QR code SMS membuka aplikasi pesan dengan penerima — dan kalau mau, isinya — sudah terisi. Tidak ada yang terkirim sebelum ada yang menekan, dan justru itu yang membuatnya aman dipasang di tempat umum.
Ia menyusun, bukan mengirim. Kode membuka aplikasi pesan dengan penerima dan teks siap pakai. Pengiriman baru terjadi setelah satu ketukan, dan itulah sebabnya stiker semacam ini di halte bus tidak berbahaya.
Teks yang sudah terisi adalah alasan memilih jenis ini dibanding nomor telanjang. Nomor juga bisa diketik. Sebuah kata kunci di dalam teks mengubah satu pesan menjadi balasan yang bisa diproses.
Dan ada satu kelebihan yang tidak ditandingi kanal lain: SMS bekerja tanpa data, tanpa aplikasi, dan tanpa akun, di perangkat apa pun yang bisa menelepon.
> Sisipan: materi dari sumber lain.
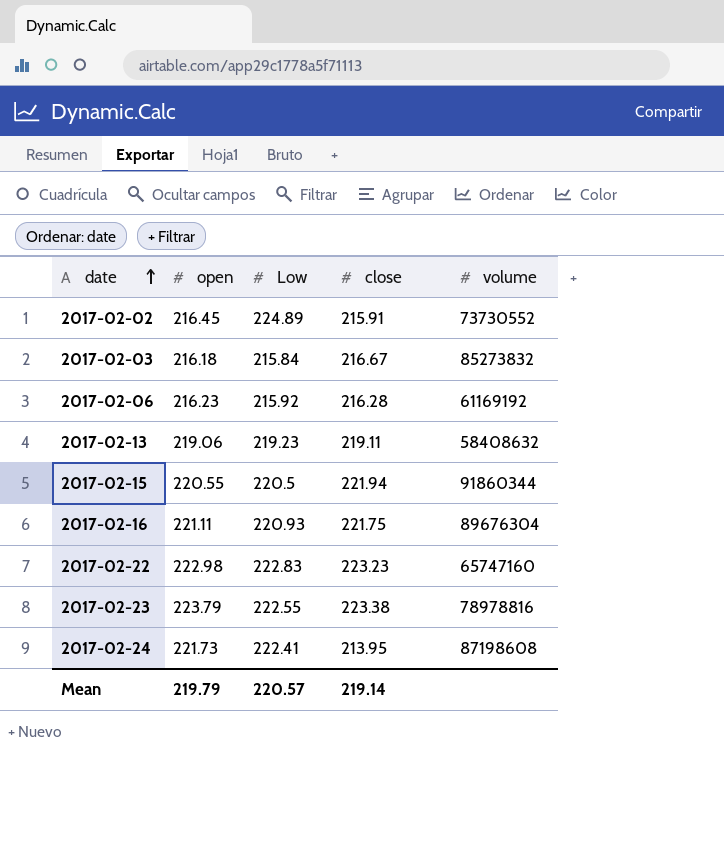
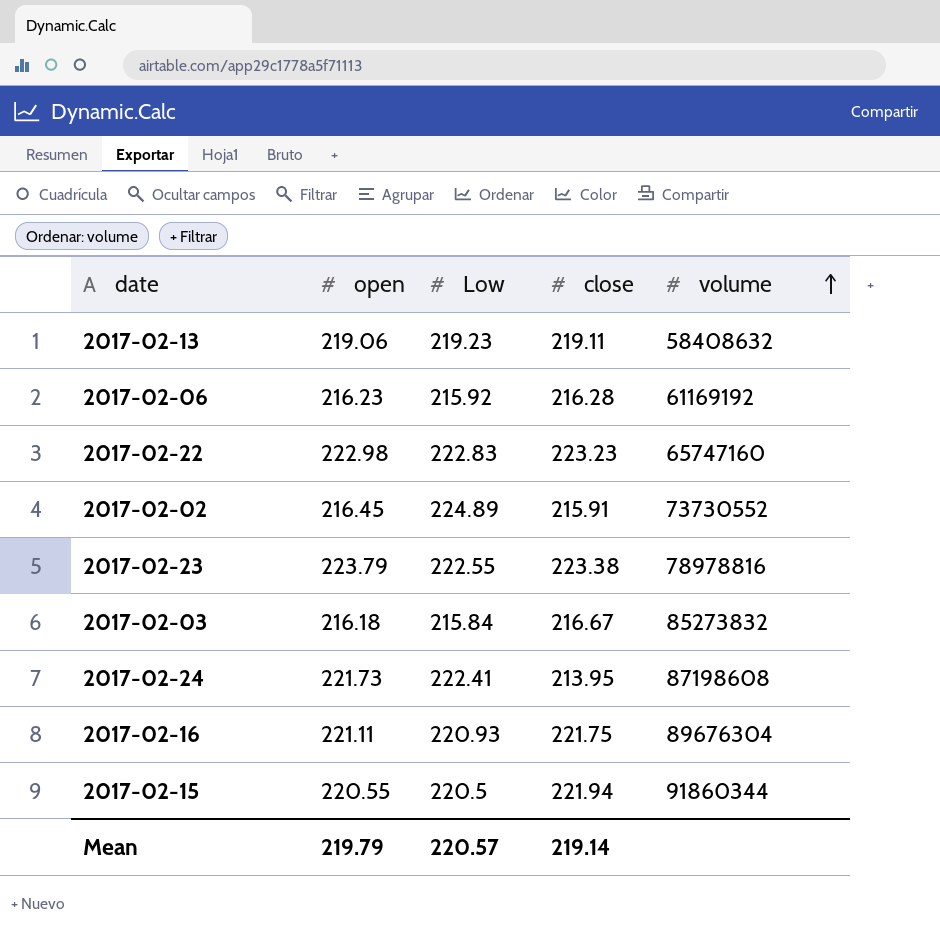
row order: date ascending -> volume ascending

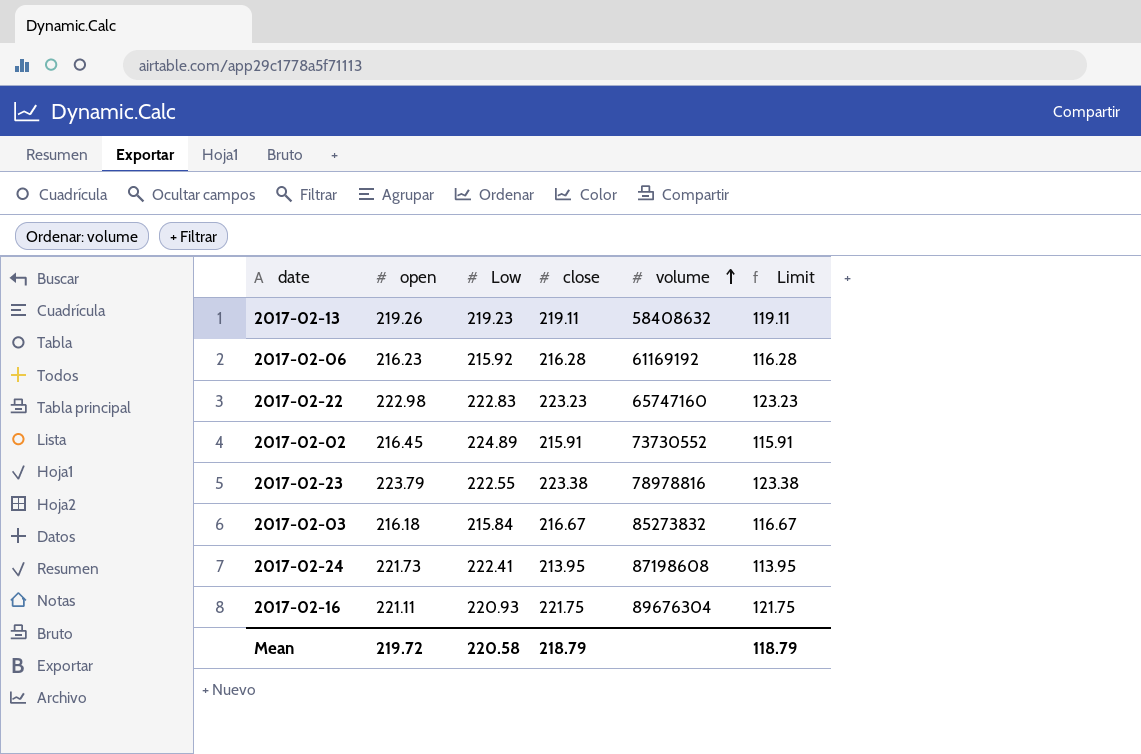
column Limit | formula: none -> [close] - 100
row 2017-02-15: 220.55 | 220.5 | 221.94 | 91860344 -> none
2017-02-13 | open: 219.06 -> 219.26
Mean | open: 219.79 -> 219.72
Mean | Low: 220.57 -> 220.58
Mean | close: 219.14 -> 218.79

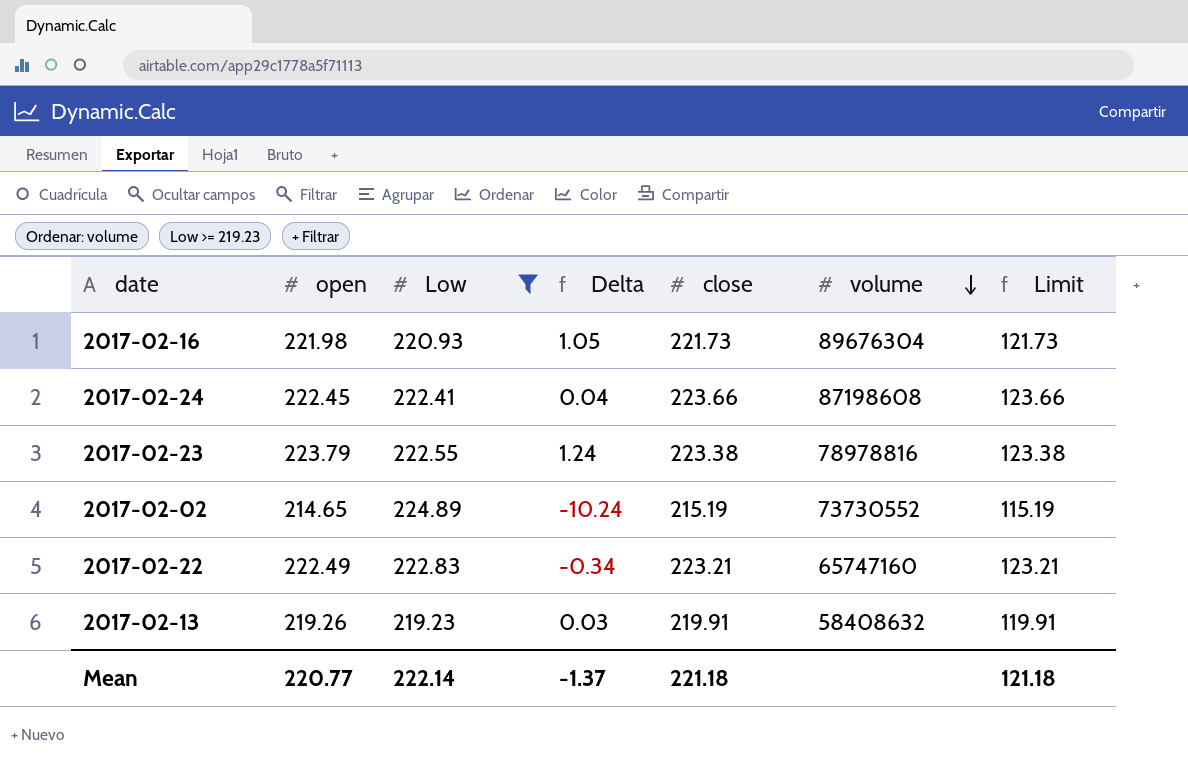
filter: none -> Low >= 219.23
row order: volume ascending -> volume descending
column Delta | formula: none -> [open] - [Low]
2017-02-16 | open: 221.11 -> 221.98
2017-02-16 | close: 221.75 -> 221.73
2017-02-16 | Limit: 121.75 -> 121.73
2017-02-24 | open: 221.73 -> 222.45
2017-02-24 | close: 213.95 -> 223.66
2017-02-24 | Limit: 113.95 -> 123.66
2017-02-02 | open: 216.45 -> 214.65
2017-02-02 | close: 215.91 -> 215.19
2017-02-02 | Limit: 115.91 -> 115.19
2017-02-22 | open: 222.98 -> 222.49
2017-02-22 | close: 223.23 -> 223.21
2017-02-22 | Limit: 123.23 -> 123.21
2017-02-13 | close: 219.11 -> 219.91
2017-02-13 | Limit: 119.11 -> 119.91
Mean | open: 219.72 -> 220.77
Mean | Low: 220.58 -> 222.14
Mean | close: 218.79 -> 221.18
Mean | Limit: 118.79 -> 121.18

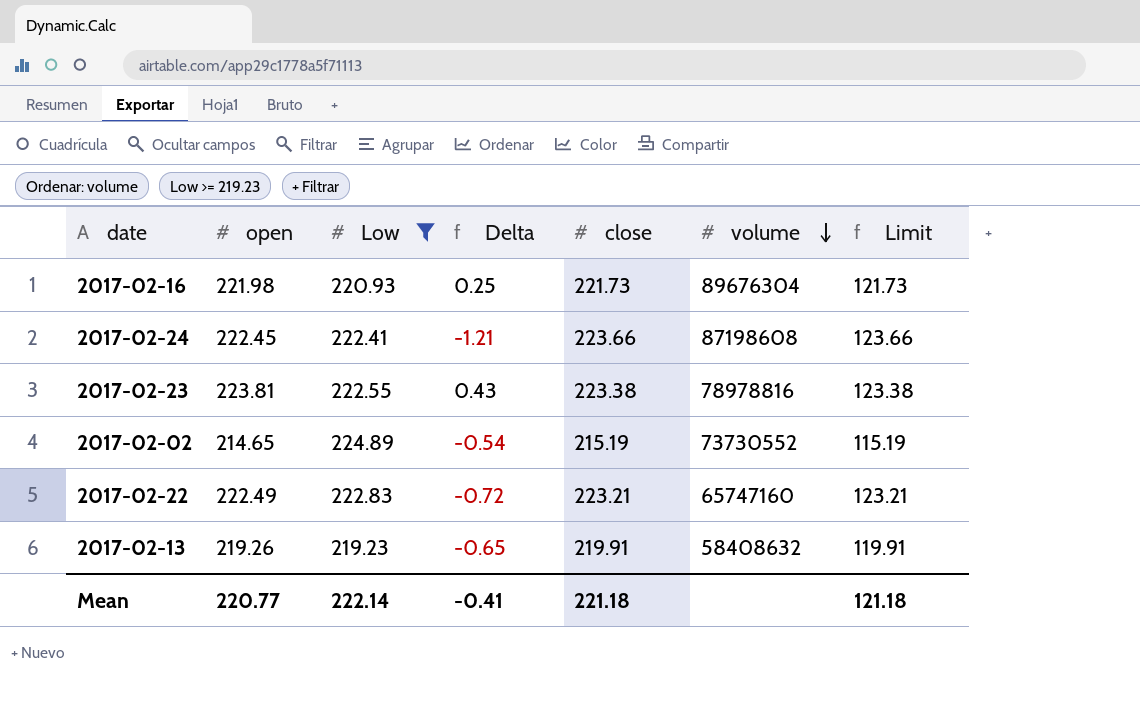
column Delta | formula: [open] - [Low] -> [open] - [close]
2017-02-23 | open: 223.79 -> 223.81
Mean | Delta: -1.37 -> -0.41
Di tempat WhatsApp lebih nyaman, SMS lebih dapat diandalkan — termasuk saat kuota seseorang habis di tengah bulan.
Di papan pengumuman atau di stan: pindai, kirim, terdaftar. Tanpa aplikasi, tanpa akun, dan tanpa formulir yang mungkin tidak termuat di ponsel lama.
Di mesin, di lift, atau di palang parkir. Teks berisi nomor unit menerangkan alat mana yang dimaksud, bahkan di lantai basemen tempat sinyal data tidak sampai.
Di acara dengan pengunjung beragam, SMS juga menjangkau yang tidak ingin memasang apa pun.
Dukungan untuk teks yang terisi awal berbeda-beda. Penerimanya selalu sampai; teksnya tidak: sebagian perangkat menerimanya dan sebagian membuangnya. Jangan membangun apa pun yang jadi tak dimengerti tanpa teks itu.
Yang mengirim yang membayar. Pada kebanyakan paket prabayar sebuah SMS memang murah, tetapi tidak gratis, dan yang memindai saat roaming bisa membayar jauh lebih mahal. Pada papan yang ditujukan untuk wisatawan asing, itu keberatan yang nyata.
Teksnya memanjangkan kode. Penerima dan pesan ada di dalamnya secara utuh.
Nomornya jadi publik dan terbaca mesin begitu dicetak.
Tablet dan komputer sering tidak bisa berbuat apa-apa dengannya. Tanpa bagian seluler tidak ada yang terbuka, atau muncul aplikasi yang tidak pernah disiapkan siapa pun.